- The task
Wherever the string "YouTube" occurs in a line of these records, report that line.

Source data
────────
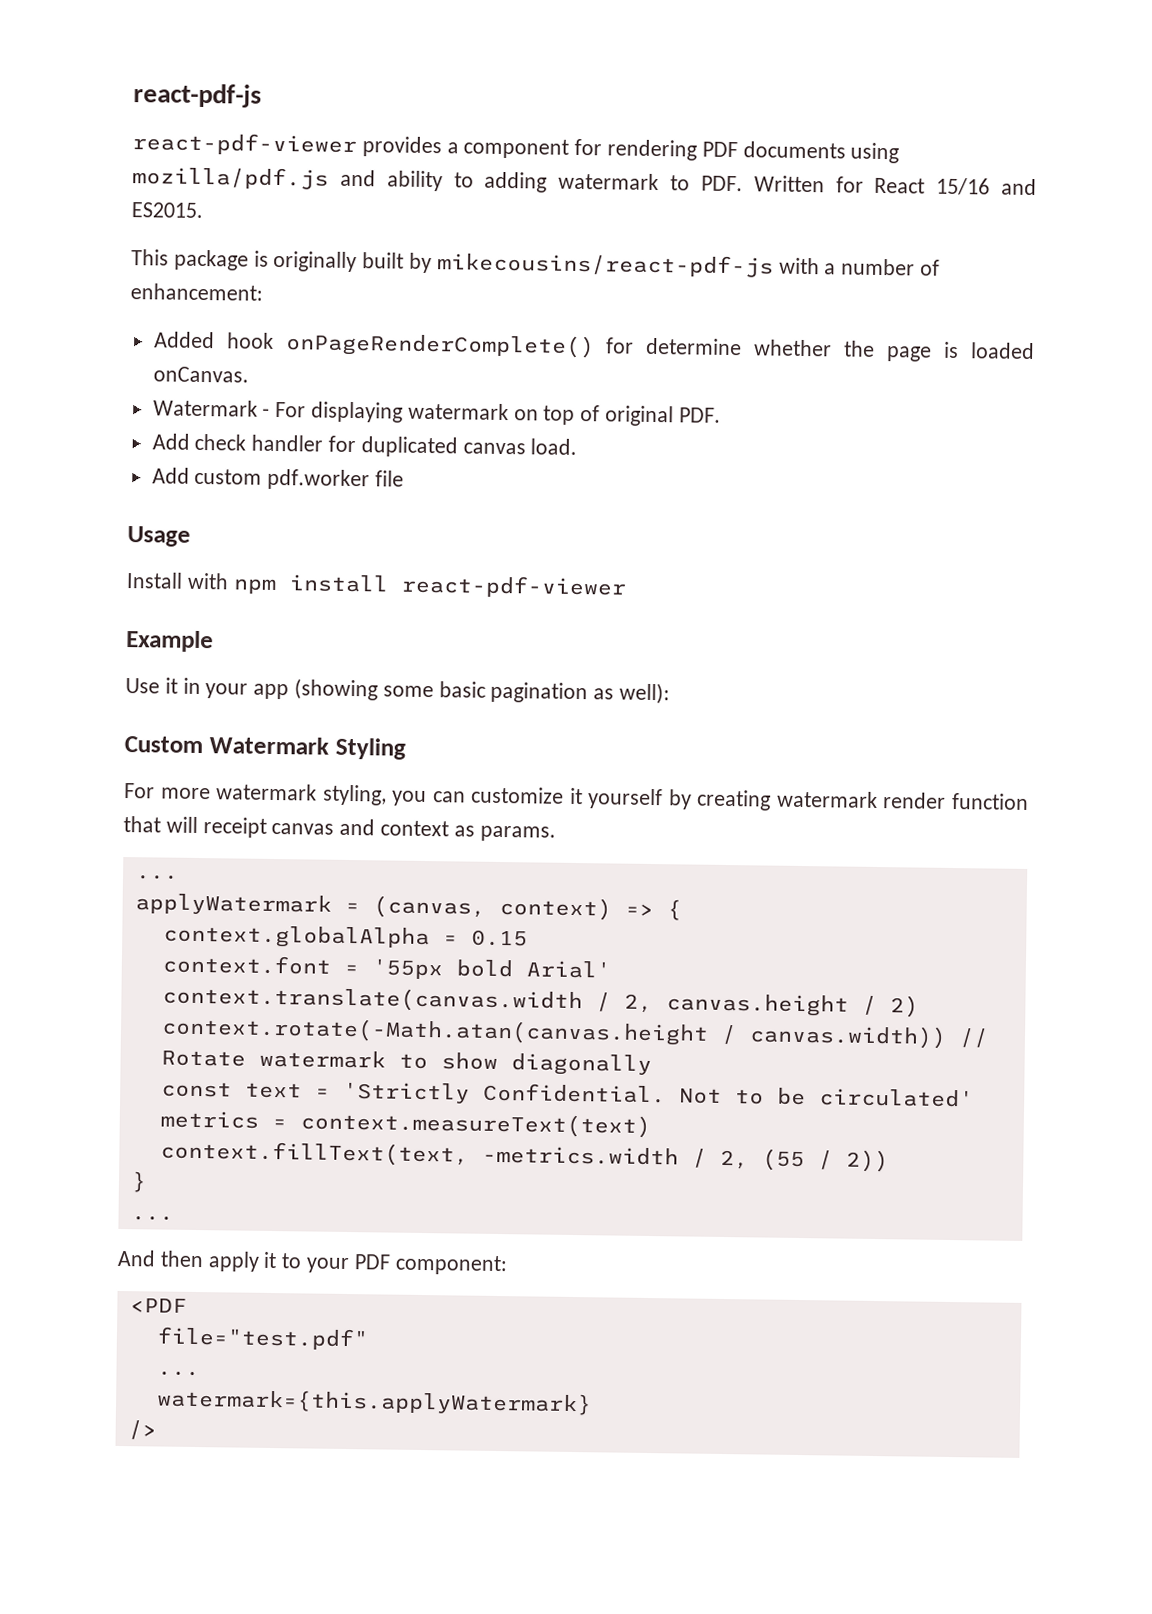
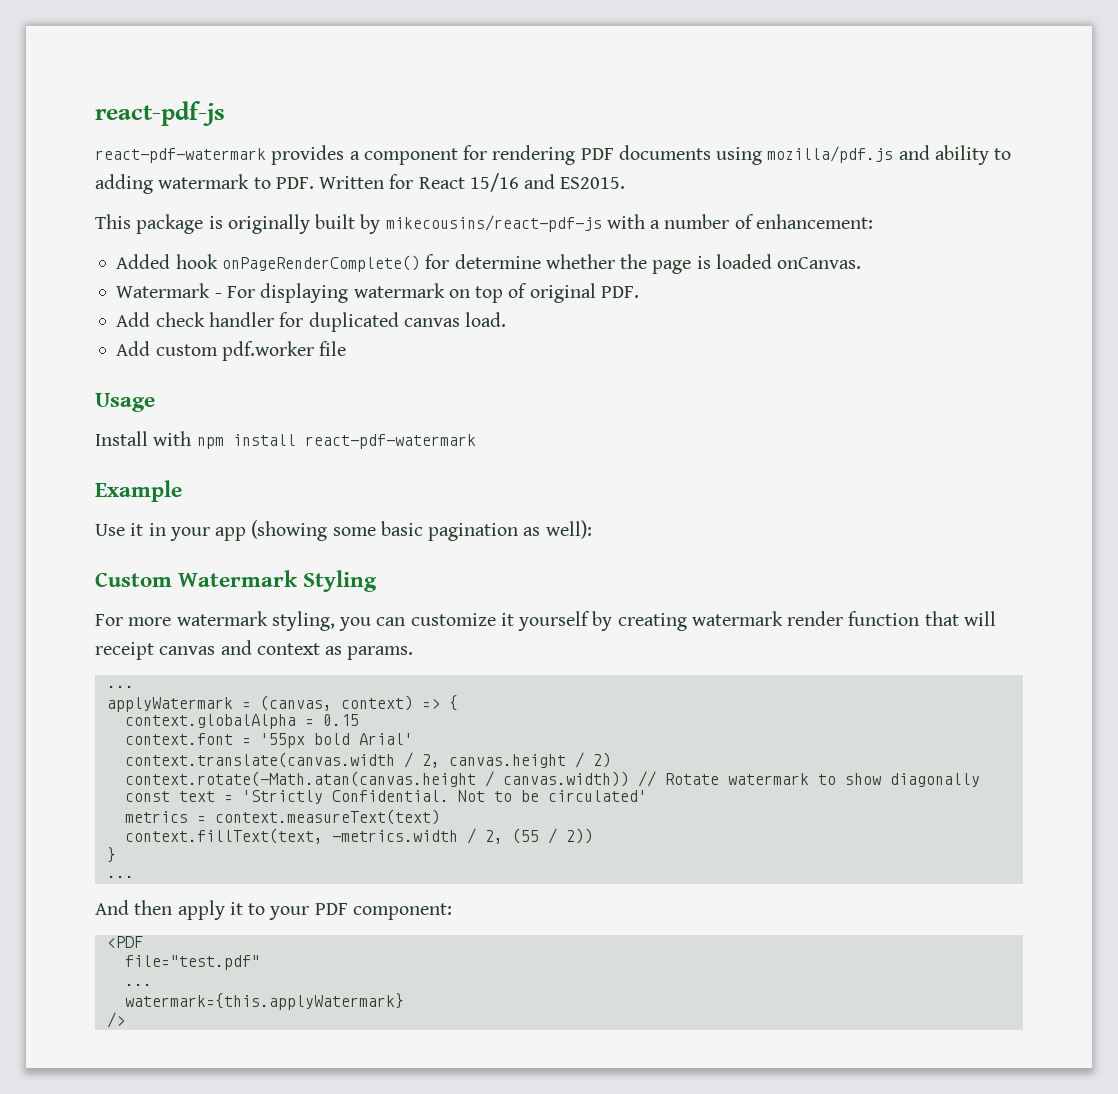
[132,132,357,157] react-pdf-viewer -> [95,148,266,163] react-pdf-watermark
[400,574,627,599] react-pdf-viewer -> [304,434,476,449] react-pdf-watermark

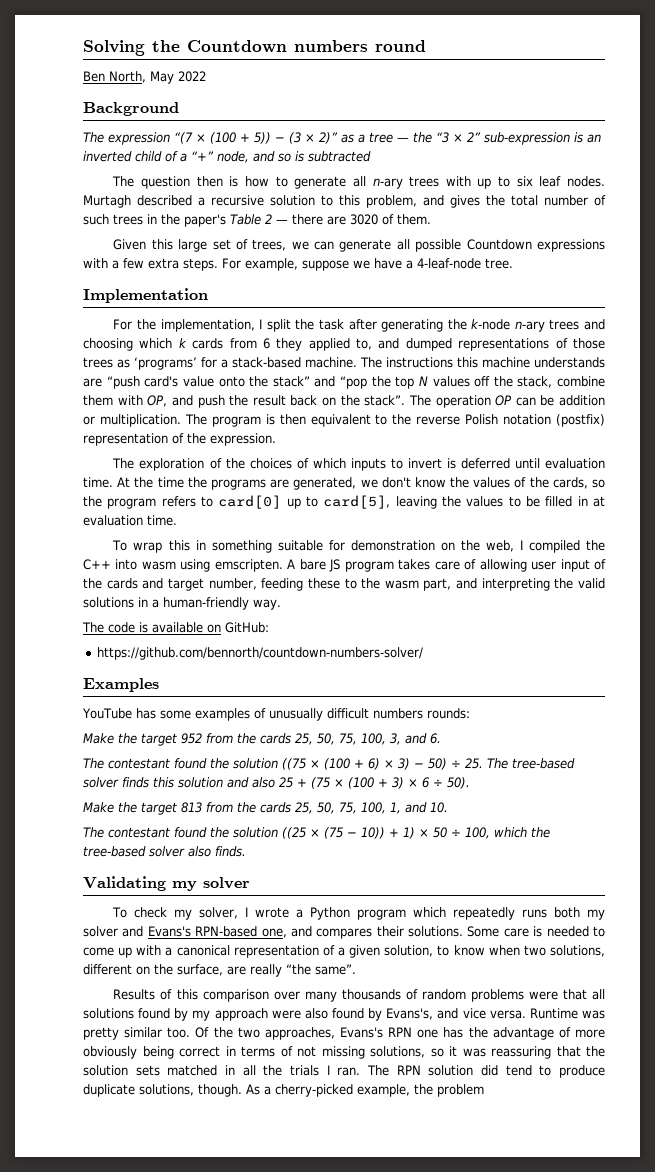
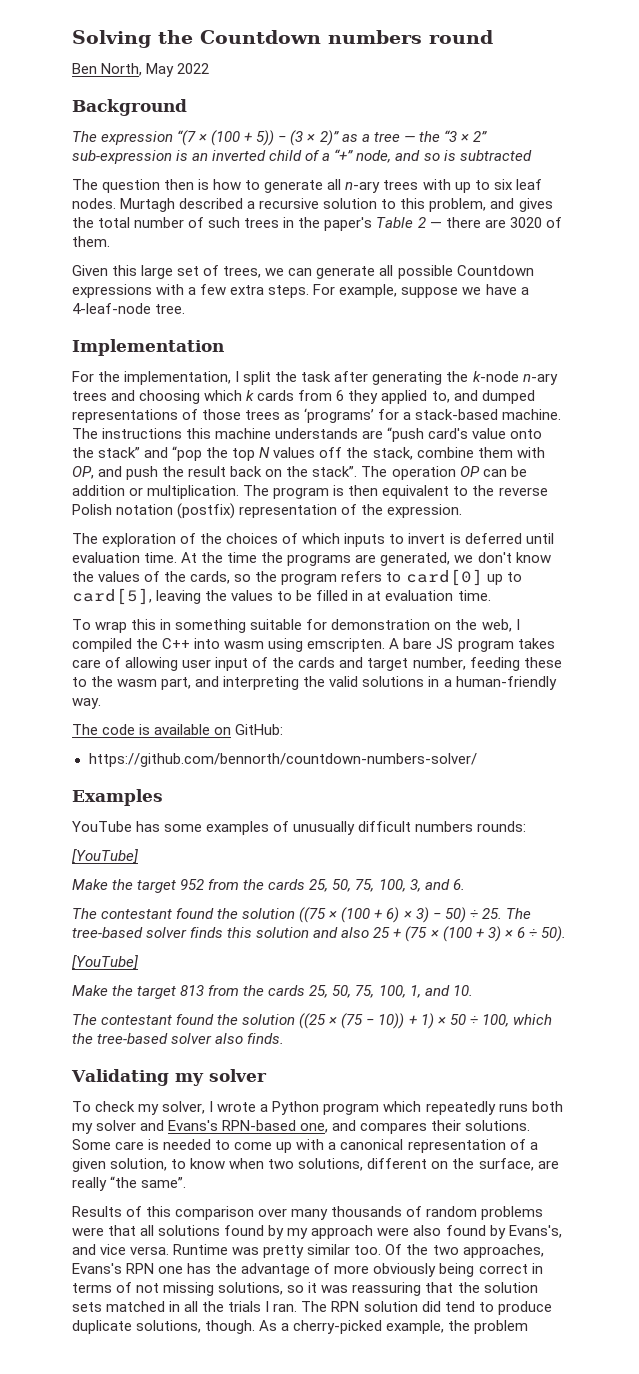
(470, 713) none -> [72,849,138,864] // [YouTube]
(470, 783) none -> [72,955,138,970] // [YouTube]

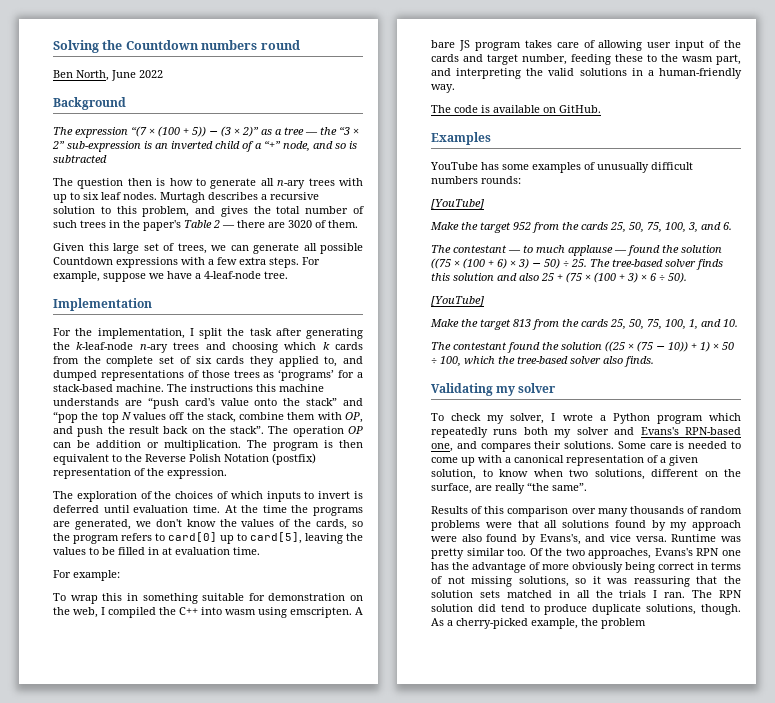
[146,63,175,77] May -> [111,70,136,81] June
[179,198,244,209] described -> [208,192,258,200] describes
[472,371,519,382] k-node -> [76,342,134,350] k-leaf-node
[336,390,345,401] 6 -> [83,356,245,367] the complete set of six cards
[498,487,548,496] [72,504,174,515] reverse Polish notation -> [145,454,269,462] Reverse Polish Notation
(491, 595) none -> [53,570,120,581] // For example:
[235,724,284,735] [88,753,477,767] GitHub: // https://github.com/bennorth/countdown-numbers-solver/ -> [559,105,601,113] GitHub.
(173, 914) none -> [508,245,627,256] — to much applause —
────────
- Your response
(470, 713) none -> [72,849,138,864] // [YouTube]
(470, 783) none -> [72,955,138,970] // [YouTube]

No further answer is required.